The date on the calendar was January 28, 1995. At that time I worked for Komsomolskaya Pravda. In the morning on my desktop I found a note from Yaroslav Kirillovich Golovanov. At the end - a postscript: "If you can, come: Peredelkino, Serafimovicha street-7."

Then this address did not tell me anything. It was only later that I found out that after the death of L.A. Kassil, in the early 1970s, the literary fund gave half of his house to a talented young writer, scientific observer of Komsomolskaya Pravda Yaroslav Golovanov.

Having settled in Peredelkino, Golovanov had no idea that it was in his house that the legendary "Wait for me" was written, although in the 1960s he communicated with both Kassil and Simonov. And Yaroslav Kirillovich found out about this story only in 1985, when the literary critic Evgenia Alexandrovna Taratuta called him. She, a former camper, had been friends with Kassil for many years. After her call, Yaroslav Kirillovich shockedly wrote in his diary: “Simonov’s poem“ Wait for me ”was written at Kassil’s dacha, or rather, in the room where I now sleep - upstairs in the center - in August 1941, when Simonov returned for a short time from front and lived in a dacha near Kassil. Serova and Kassil's wife and son left for evacuation, both of them were restless and this brought them closer ... "

... There was muddy snow, which happens at the end of winter, and I wandered for a long time in search of the seventh dacha. Suddenly, someone called out to me. Yaroslav Kirillovich was standing on the porch in one loose shirt. I was lucky that at the moment when I was walking by, he came out to check the mailbox.

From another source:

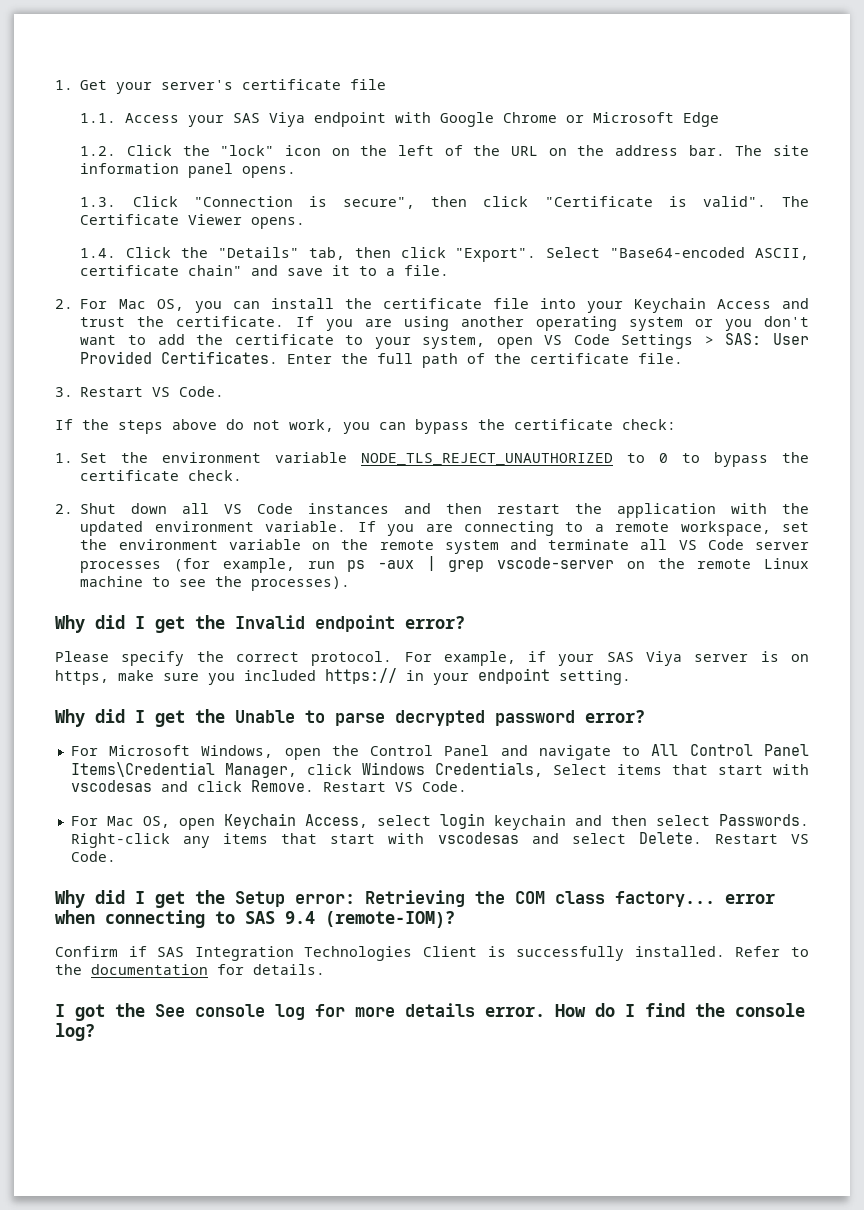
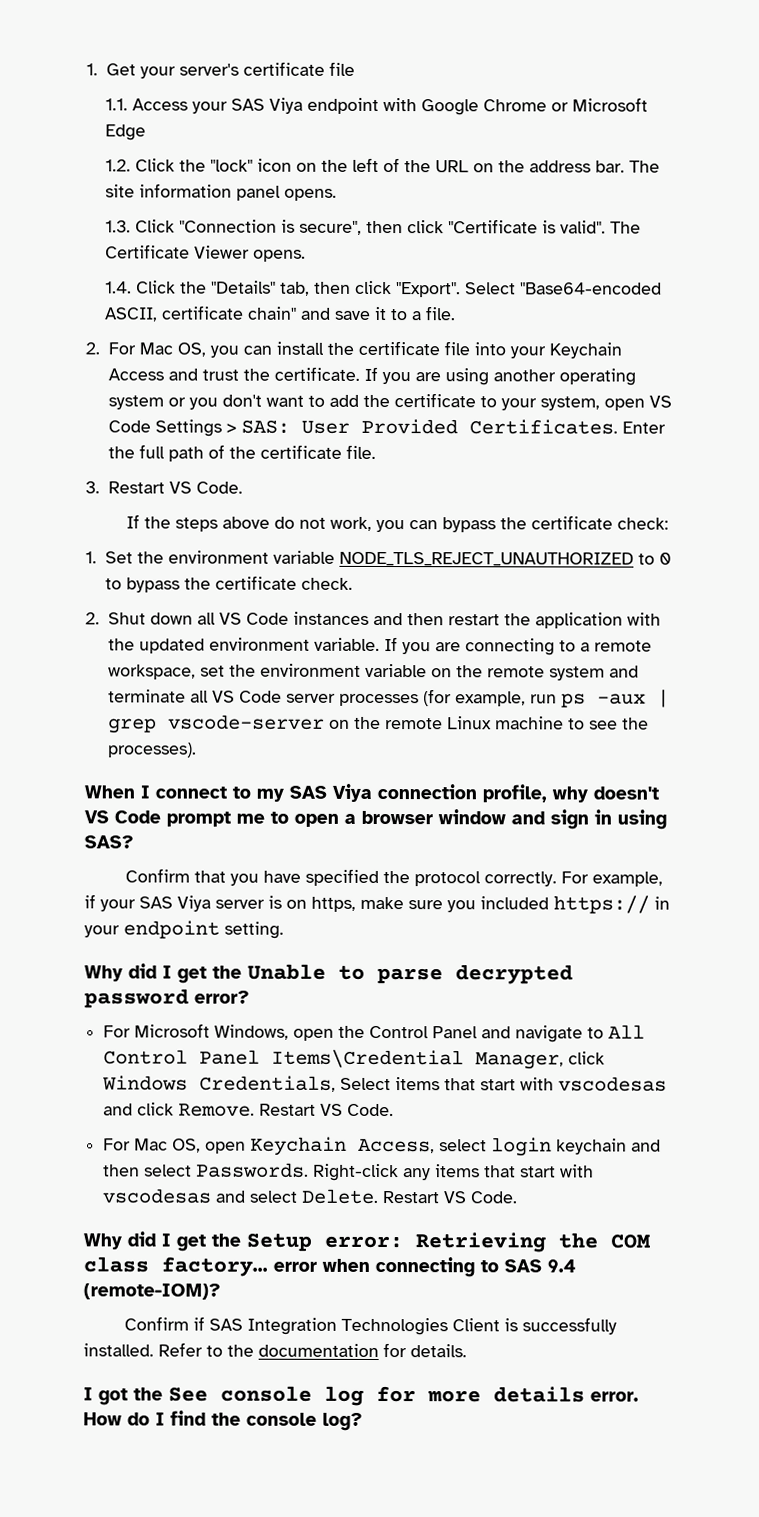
- Why did I get the Invalid endpoint error?
- Please specify the correct protocol.
+ When I connect to my SAS Viya connection profile, why doesn't VS Code prompt me to open a browser window and sign in using SAS?
+ Confirm that you have specified the protocol correctly.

After tea, we climbed up the narrow wooden stairs to the second floor. I stared at the amazing shelving above the sofa - all three or four shelves were densely packed with work notebooks. There were hundreds of them! Multi-colored and multi-format, they were placed in perfect, and even chronological order!

I looked enviously at this hidden economy. Here, it turns out, what a great work is behind the glory of "space journalist No. 1".

Yaroslav Kirillovich said: "Better look out the window."

I went to the window. Nothing special: a yard covered in snow, a rickety picket fence, a crow, perched, sitting on an old pine tree.

Here at this window in the forty-first year, Simonov wrote "Wait for me." True, it was summer then ...

Then I came to Yaroslav Kirillovich many more times, but we did not return to this topic again. Now someone else lives in this house. Does he know the story of "Wait for me"? Does he bring guests to the window? ..

It is strange that the memory of "Wait for me" has not yet been immortalized in any way. But there are only a few poems that would become an event in the life of the people in Russian poetry. By and large - one.

2012 marks the 70th anniversary of the publication of "Wait for me". It is not necessary to put up a plaque (it takes us many years to achieve this). Let there be a simple sign on Serafimovich Street. House number seven stands just on the way from the museum of K. Chukovsky to the museum of B. Okudzhava.

On the sign you can write: "In this house in July 1941, Konstantin Simonov wrote the poem "Wait for me."

It would also be nice to add: "In different years, two great romantics lived here: Lev Kassil and Yaroslav Golovanov."

For many years, the program "Wait for me" has been broadcast on Channel One. Konstantin Mikhailovich would not be ashamed of her. This program became a continuation of his personality - both as a military correspondent, and as a poet, and as a person who helped many, many people until the end of his life.